Your task: Find all lines with the word "block" in the material, then copy them.

Records for this task:
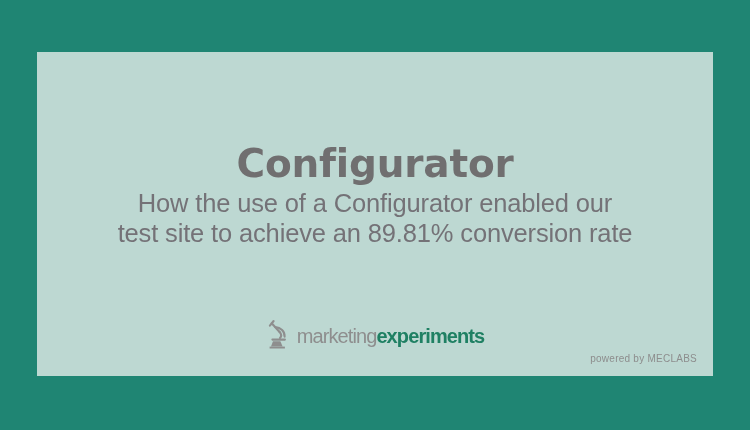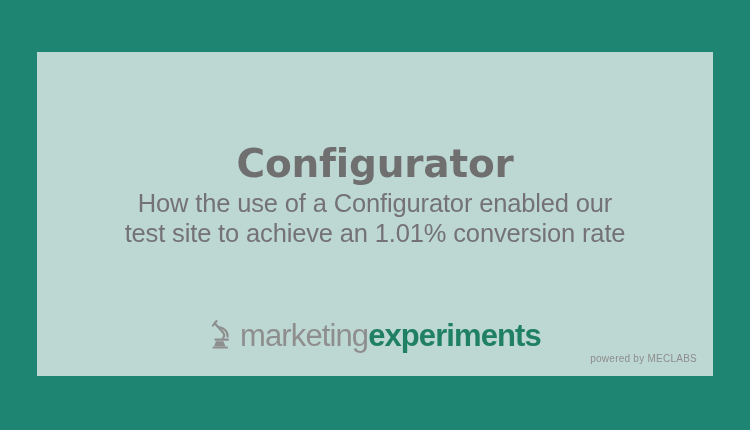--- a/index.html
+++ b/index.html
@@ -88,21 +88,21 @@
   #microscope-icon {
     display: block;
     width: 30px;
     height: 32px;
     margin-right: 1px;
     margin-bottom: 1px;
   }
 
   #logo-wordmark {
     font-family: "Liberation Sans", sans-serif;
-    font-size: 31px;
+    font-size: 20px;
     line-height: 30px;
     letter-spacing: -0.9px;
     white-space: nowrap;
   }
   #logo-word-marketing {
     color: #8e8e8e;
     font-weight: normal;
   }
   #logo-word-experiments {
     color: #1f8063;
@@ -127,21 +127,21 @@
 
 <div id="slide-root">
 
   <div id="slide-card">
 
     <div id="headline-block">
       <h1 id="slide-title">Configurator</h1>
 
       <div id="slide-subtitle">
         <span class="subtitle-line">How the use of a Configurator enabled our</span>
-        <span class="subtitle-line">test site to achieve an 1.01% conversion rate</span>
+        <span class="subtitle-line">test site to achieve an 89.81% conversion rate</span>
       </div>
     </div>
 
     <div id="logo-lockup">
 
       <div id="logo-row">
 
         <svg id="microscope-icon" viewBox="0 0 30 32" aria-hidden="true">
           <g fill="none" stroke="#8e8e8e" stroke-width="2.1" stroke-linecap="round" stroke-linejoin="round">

Exercise output:
     display: block;
     <div id="headline-block">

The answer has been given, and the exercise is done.